Re: [PATCH 1/2] mm/damon/core: optimize kdamond_apply_schemes() by inverting scheme and region loops

From: Josh Law

Date: Sun Mar 22 2026 - 18:00:09 EST

On 22 March 2026 21:44:18 GMT, SeongJae Park <sj@xxxxxxxxxx> wrote:
>Hello Josh,
>
>On Sun, 22 Mar 2026 18:46:40 +0000 Josh Law <objecting@xxxxxxxxxxxxx> wrote:
>
>> Currently, kdamond_apply_schemes() iterates over all targets, then over all
>> regions, and finally calls damon_do_apply_schemes() which iterates over
>> all schemes. This nested structure causes scheme-level invariants (such as
>> time intervals, activation status, and quota limits) to be evaluated inside
>> the innermost loop for every single region.
>>
>> If a scheme is inactive, has not reached its apply interval, or has already
>> fulfilled its quota (quota->charged_sz >= quota->esz), the kernel still
>> needlessly iterates through thousands of regions only to repeatedly
>> evaluate these same scheme-level conditions and continue.
>>
>> This patch inlines damon_do_apply_schemes() into kdamond_apply_schemes()
>> and inverts the loop ordering. It now iterates over schemes on the outside,
>> and targets/regions on the inside.
>>
>> This allows the code to evaluate scheme-level limits once per scheme.
>> If a scheme's quota is met or it is inactive, we completely bypass the
>> O(Targets * Regions) inner loop for that scheme. This drastically reduces
>> unnecessary branching, cache thrashing, and CPU overhead in the kdamond
>> hot path.
>
>That makes sense in high level. But, this will make a kind of behavioral
>difference that could be user-visible. I am failing at finding a clear use
>case that really depends on the old behavior. But, still it feels like not a
>small change to me.
>
>So, I'd like to be conservative to this change, unless there are good evidences
>showing very clear and impactful real world benefits. Can you share such
>evidences if you have?
>
>
>Thanks,
>SJ
>
>[...]

My last email:

Hi SeongJae,

I've looked into this further and ran some extra benchmarks on the kdamond hot path to see if the gains were actually meaningful.
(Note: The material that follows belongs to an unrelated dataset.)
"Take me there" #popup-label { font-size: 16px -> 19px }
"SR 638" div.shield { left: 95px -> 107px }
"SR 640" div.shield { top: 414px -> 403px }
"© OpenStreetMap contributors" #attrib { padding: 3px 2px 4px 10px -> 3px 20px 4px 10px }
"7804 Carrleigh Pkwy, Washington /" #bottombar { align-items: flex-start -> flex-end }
The main issue right now is that kdamond spends a lot of time "spinning" through regions even when there's no work to do. For example, if a user has 10,000 regions and a few schemes that have already hit their quotas or are disabled by watermarks, the current code still iterates through every single region just to check those same flags 10,000 times.

In my tests:

Typical setup (10 schemes, 2k regions): ~3.4x faster.
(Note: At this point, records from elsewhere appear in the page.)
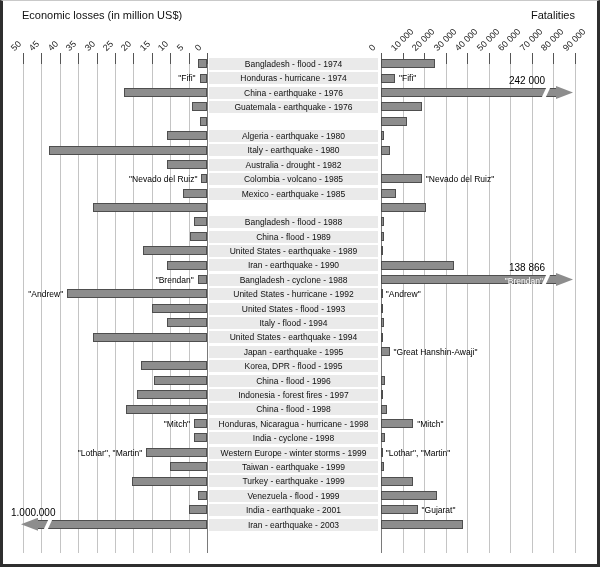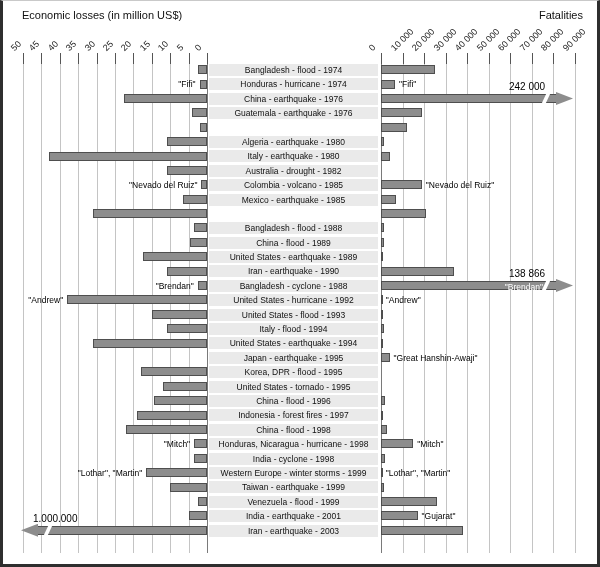"Fatalities" #rtitle { right: 14px -> 22px }
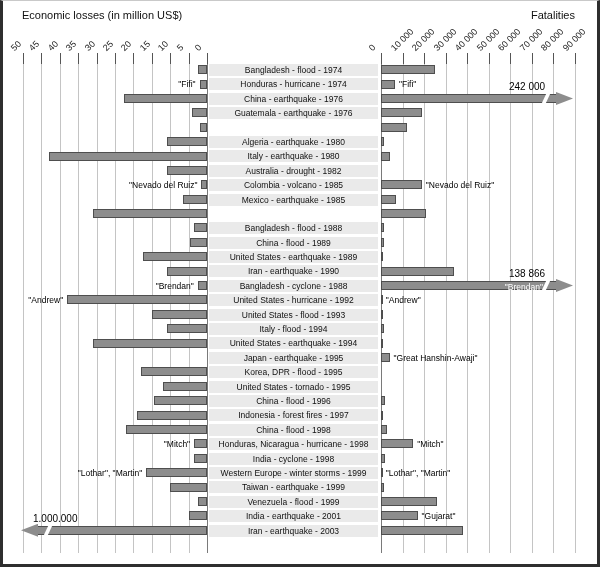"Bangladesh - flood - 1974" #rows { top: 62px -> 56px }
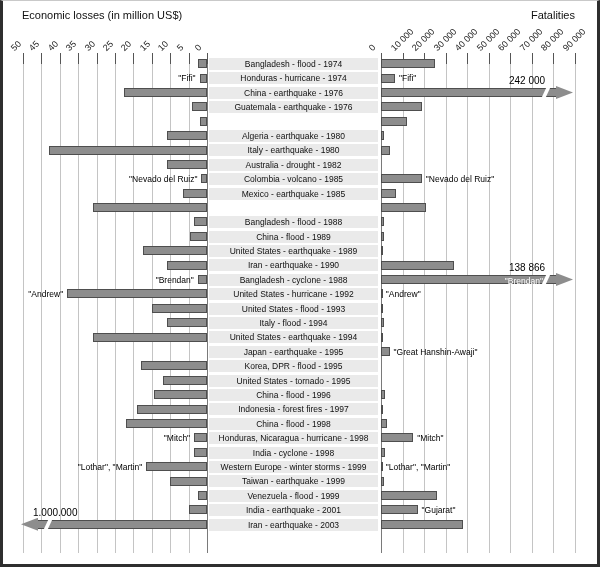"United States - tornado -" div.row { html: <div> <div> <div></div> </div> <div>United States - tornado - 1995</div> <div></div> </div> -> none }
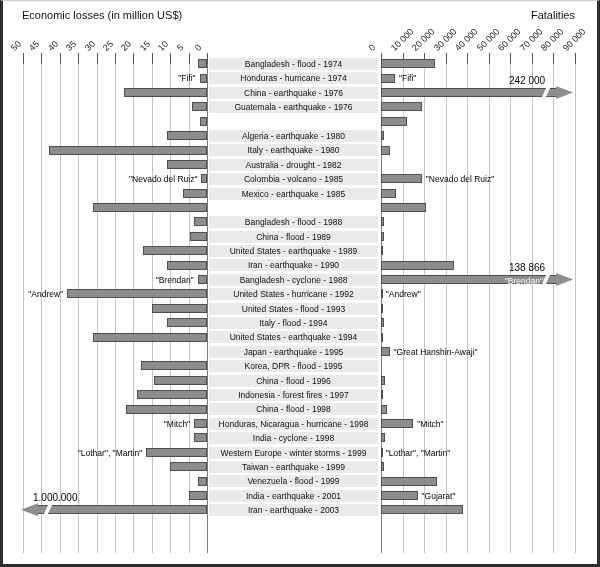"Turkey - earthquake - 1999" div.row { html: none -> <div> <div> <div></div> </div> <div>Turkey - earthquake - 1999</div> <div> <div></div> </div> </div> }
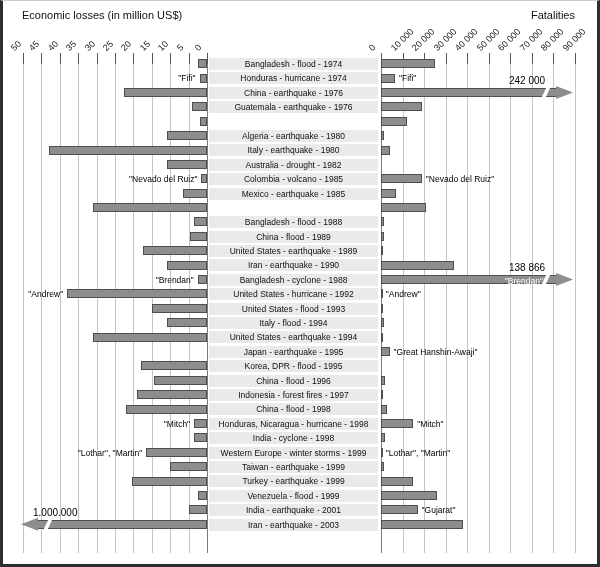"1.000.000" div.note { margin-left: 22px -> none }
Large scale (10k regions, hitting quotas): ~7x faster.

Idle schemes (watermarks off): ~7x faster.

It's also a cache locality win. Right now the CPU has to bounce between different scheme metadata inside the innermost loop for every region. Inverting the loops lets us process one scheme completely, which keeps the hot data in L1/L2 and gives about a 10% gain even when everything is active.

The goal isn't just to shave cycles, but to make DAMON scale better on high-memory systems (512GB+) where the region count is high. This keeps the background "CPU floor" much lower when DAMON is supposed to be idle or throttled.

V/R

Josh Law